▶ What you should do: Return a verbatim reproduction of each line, starting at the line with "eFi - OKR Guidelines" and ending at the last line of the listing below.

▶ Supplied data:
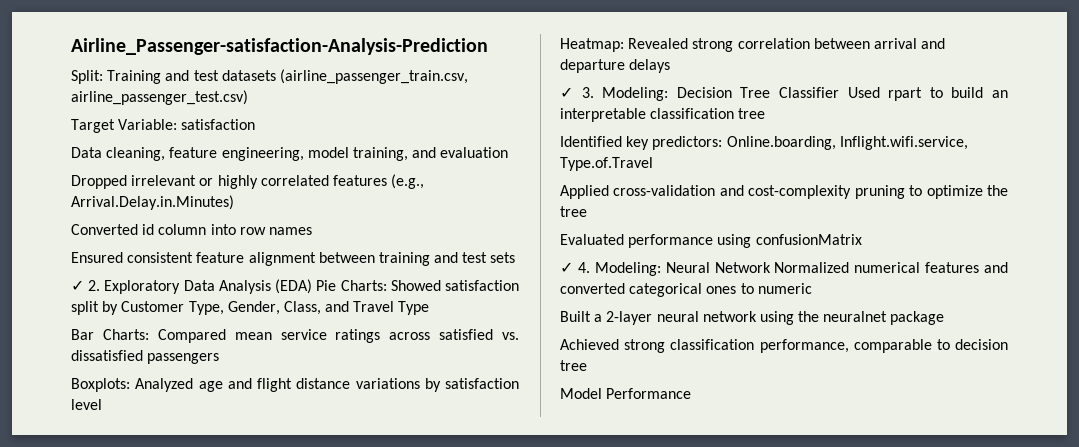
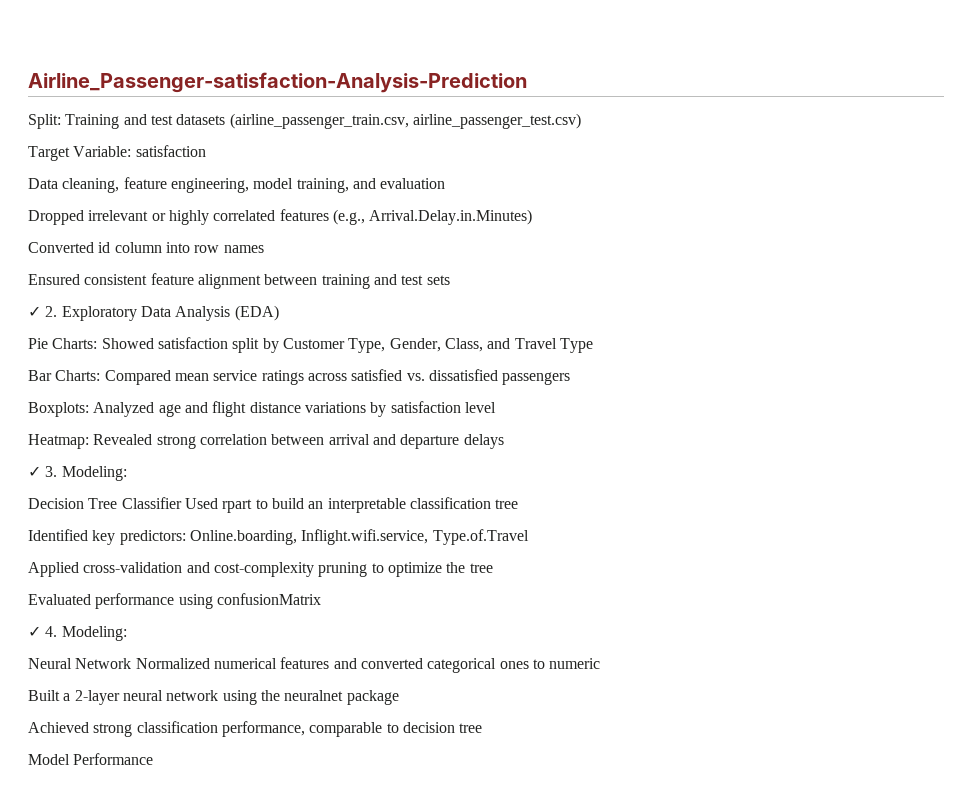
- ✓ 2. Exploratory Data Analysis (EDA) Pie Charts: Showed satisfaction split by Customer Type, Gender, Class, and Travel Type
+ ✓ 2. Exploratory Data Analysis (EDA)
+ Pie Charts: Showed satisfaction split by Customer Type, Gender, Class, and Travel Type
- ✓ 3. Modeling: Decision Tree Classifier Used rpart to build an interpretable classification tree
+ ✓ 3. Modeling:
+ Decision Tree Classifier Used rpart to build an interpretable classification tree
- ✓ 4. Modeling: Neural Network Normalized numerical features and converted categorical ones to numeric
+ ✓ 4. Modeling:
+ Neural Network Normalized numerical features and converted categorical ones to numeric

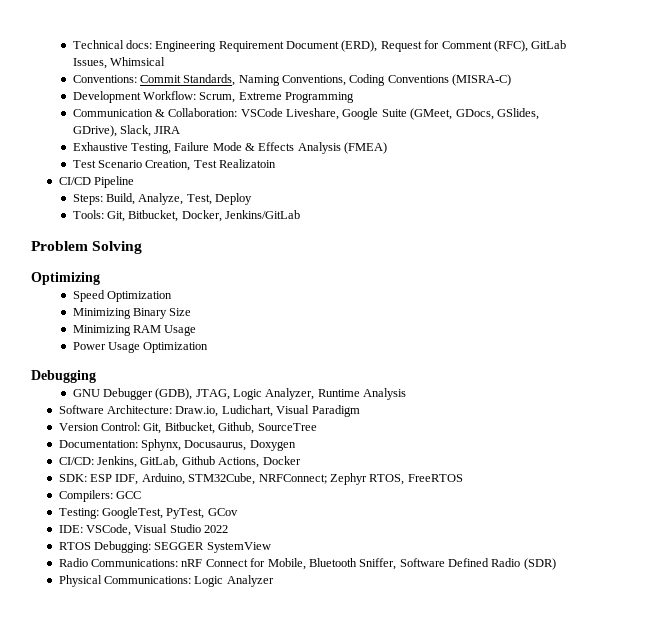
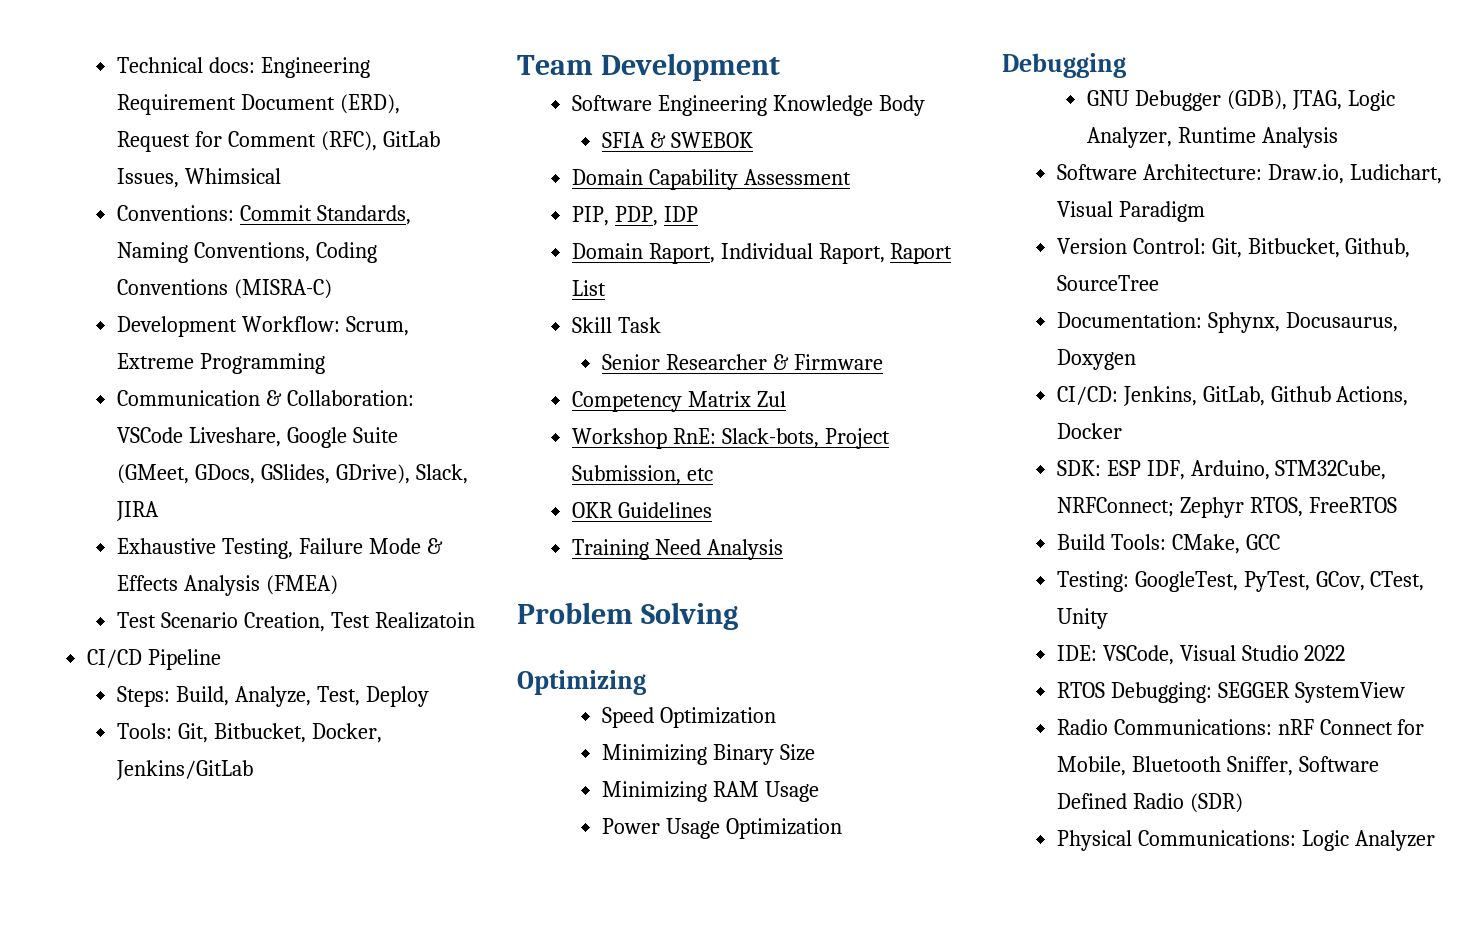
+ Team Development
+ Software Engineering Knowledge Body
+ SFIA & SWEBOK
+ Domain Capability Assessment
+ PIP, PDP, IDP
+ Domain Raport, Individual Raport, Raport List
+ Skill Task
+ Senior Researcher & Firmware
+ Competency Matrix Zul
+ Workshop RnE: Slack-bots, Project Submission, etc
+ OKR Guidelines
+ Training Need Analysis
- Compilers: GCC
+ Build Tools: CMake, GCC
- Testing: GoogleTest, PyTest, GCov
+ Testing: GoogleTest, PyTest, GCov, CTest, Unity

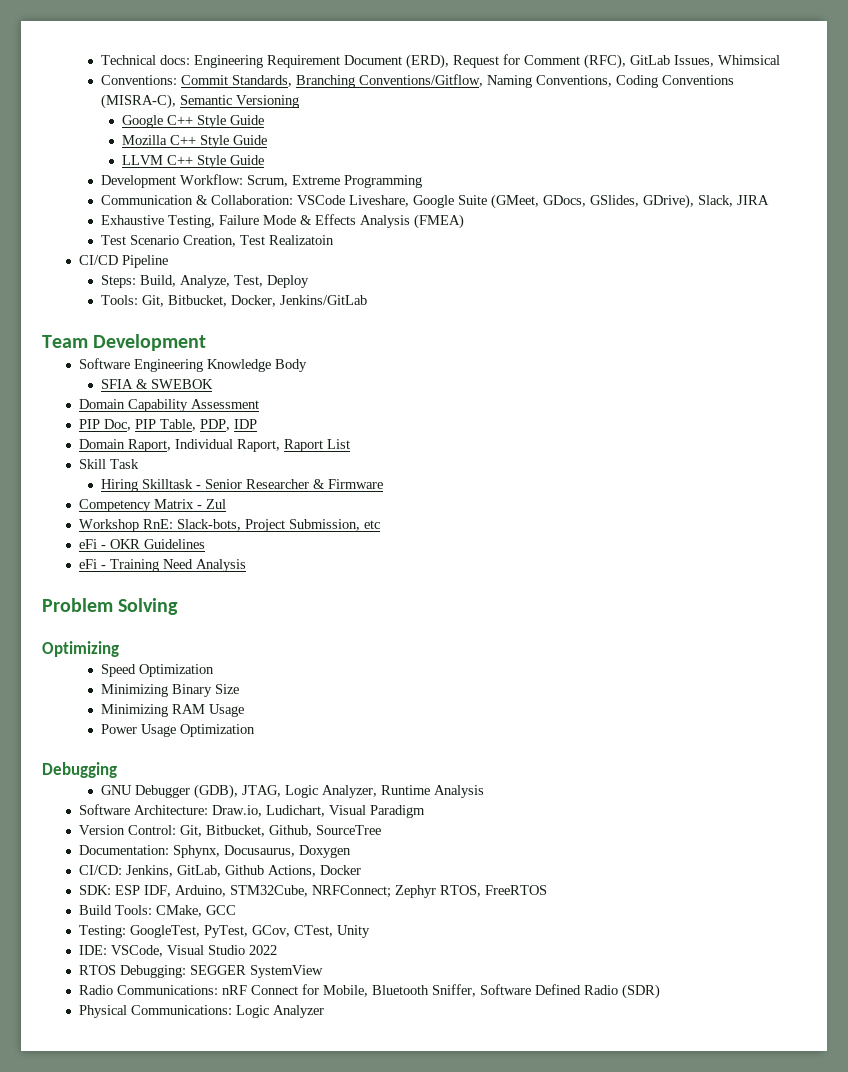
- Conventions: Commit Standards, Naming Conventions, Coding Conventions (MISRA-C)
+ Conventions: Commit Standards, Branching Conventions/Gitflow, Naming Conventions, Coding Conventions (MISRA-C), Semantic Versioning
+ Google C++ Style Guide
+ Mozilla C++ Style Guide
+ LLVM C++ Style Guide
- PIP, PDP, IDP
+ PIP Doc, PIP Table, PDP, IDP
- Senior Researcher & Firmware
+ Hiring Skilltask - Senior Researcher & Firmware
- Competency Matrix Zul
+ Competency Matrix - Zul
- OKR Guidelines
+ eFi - OKR Guidelines
- Training Need Analysis
+ eFi - Training Need Analysis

▶ Answer section:
+ eFi - OKR Guidelines
- Training Need Analysis
+ eFi - Training Need Analysis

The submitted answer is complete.